What do you like and dislike about CSS preprocessors?
CSSThe short answer
Preprocessors like Sass added features that CSS badly needed — variables, nesting, and reusable mixins. But they also introduced complexity: a build step, debugging difficulty, and temptation to over-nest. Now that CSS has native variables and nesting, the case for preprocessors is weaker than it used to be.
What I like
- Variables made it easy to maintain consistent colors, spacing, and fonts across a large codebase
- Nesting let you write styles that mirror the HTML structure, making them easier to read
- Mixins allowed reusable style blocks, reducing repetition
- Partials and imports helped organize large stylesheets into manageable files
What I dislike
- Build step — you cannot just open the CSS file and edit it. You need a compiler running
- Deep nesting — it is easy to nest too deep, creating overly specific selectors that are hard to override
- Debugging — the CSS in the browser does not match your source files. Source maps help, but it adds complexity
- Team dependency — everyone needs to know the preprocessor syntax
The shift to native CSS
Many preprocessor features now exist in native CSS:
- CSS custom properties replace Sass variables (and they are more powerful because they work at runtime)

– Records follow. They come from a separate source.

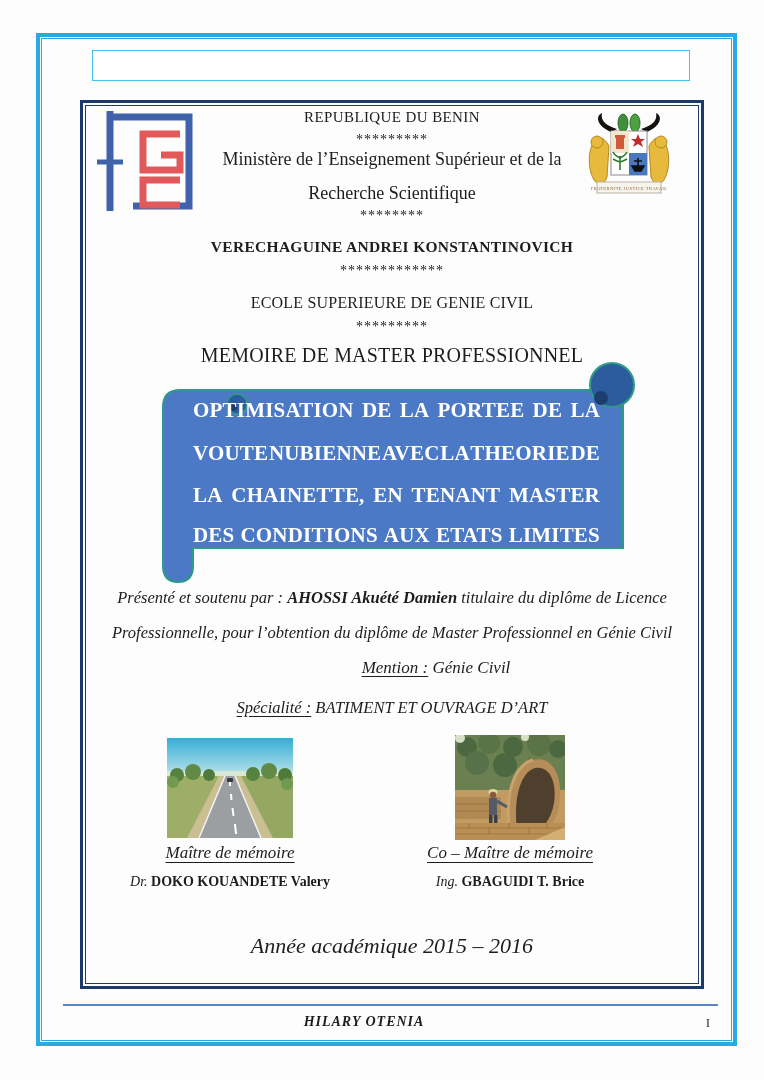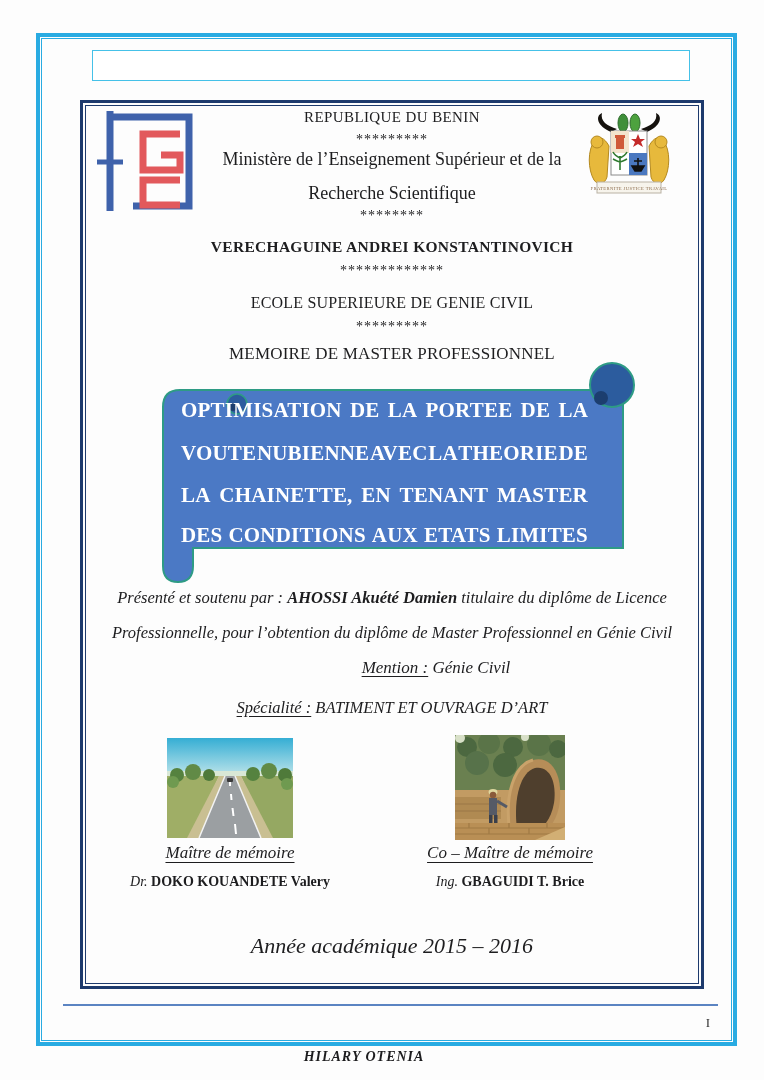--- a/index.html
+++ b/index.html
@@ -27,7 +27,7 @@
   .t-min{font-size:18px;}
   .t-ver{font-size:15.5px;font-weight:bold;letter-spacing:.3px;}
   .t-eco{font-size:16px;letter-spacing:.2px;}
-  .t-mem{font-size:17px;letter-spacing:.2px;}
+  .t-mem{font-size:20px;letter-spacing:.2px;}
 
   
   .scroll-wrap{left:160px;top:356px;width:482px;height:232px;}

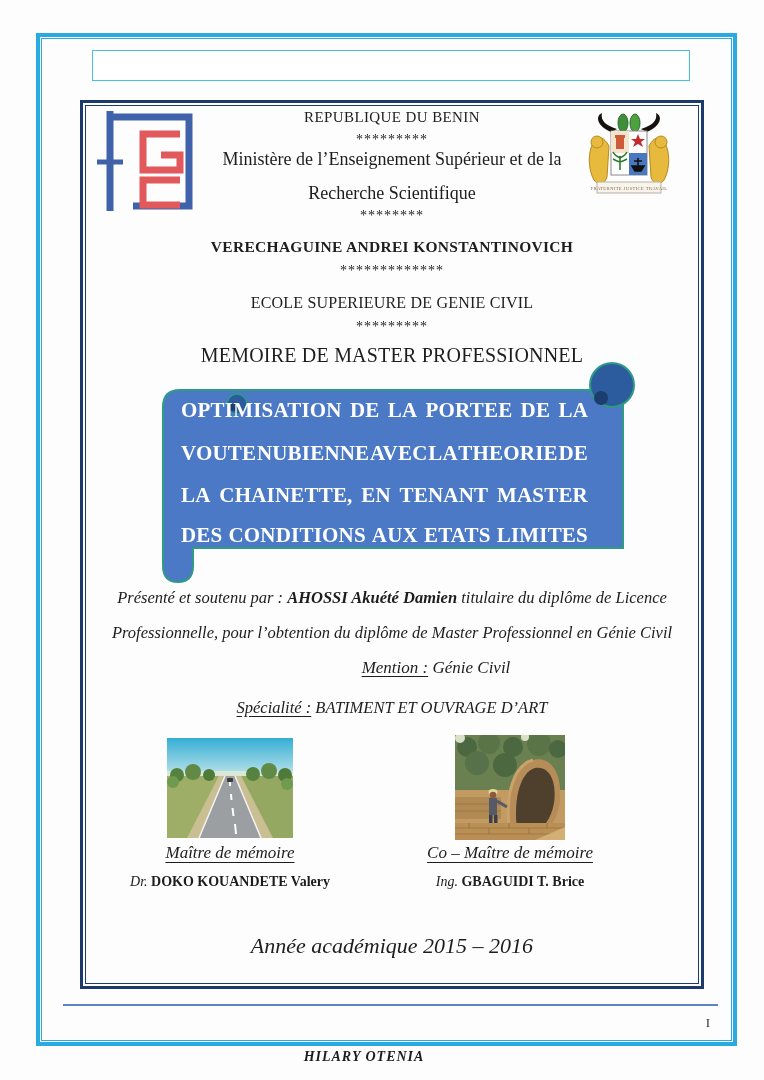--- a/index.html
+++ b/index.html
@@ -32,7 +32,7 @@
   
   .scroll-wrap{left:160px;top:356px;width:482px;height:232px;}
   .title-line{
-    position:absolute;left:21px;width:407px;height:32px;
+    position:absolute;left:33px;width:407px;height:32px;
     display:flex;justify-content:space-between;
     color:#ffffff;font-weight:bold;font-size:21px;letter-spacing:.2px;
     white-space:nowrap;

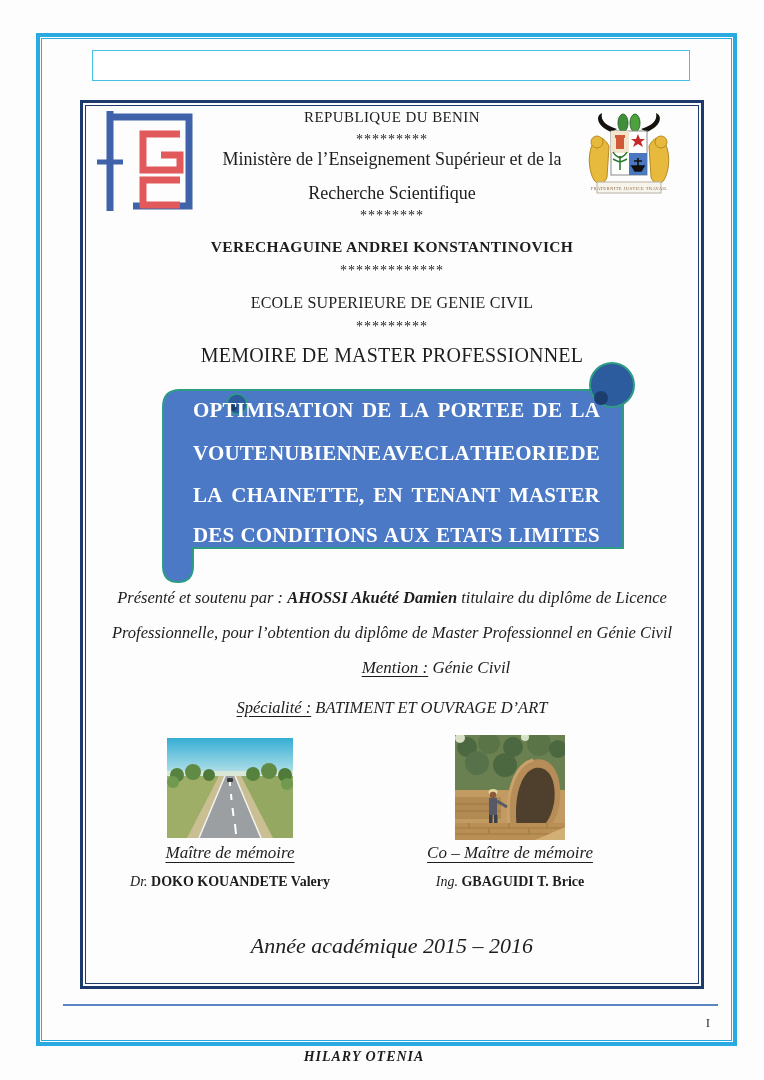--- a/index.html
+++ b/index.html
@@ -56,7 +56,7 @@
 
   .footer-line{left:63px;top:1004px;width:655px;height:0;border-top:2px solid #5b84c2;}
   .footer-author{left:0;top:1014px;width:728px;text-align:center;
-    font-size:14px;font-weight:bold;font-style:italic;letter-spacing:1px;margin-top:35px;}
+    font-size:14px;font-weight:bold;font-style:italic;letter-spacing:1px;}
   .page-number{left:698px;top:1015px;width:20px;text-align:center;font-size:13px;color:#333;}
 </style>
 </head>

- CSS nesting is now supported in modern browsers
@layerhelps manage specificity@scopeprovides scoping
For new projects, you might not need a preprocessor at all. For existing projects that already use Sass, there is no urgent reason to migrate away.
Interview Tip
This is an opinion question. Have a balanced view — acknowledge that preprocessors were valuable and explain what they added, but also mention that native CSS is catching up. "I used Sass for years and appreciated variables and nesting, but for new projects I lean toward native CSS with PostCSS" is a well-rounded answer.
Why interviewers ask this
This tests your CSS experience and your ability to evaluate tools critically. Interviewers want to hear a nuanced opinion, not just "I like it" or "I do not like it." Having opinions about CSS tools shows you have used them enough to form those opinions.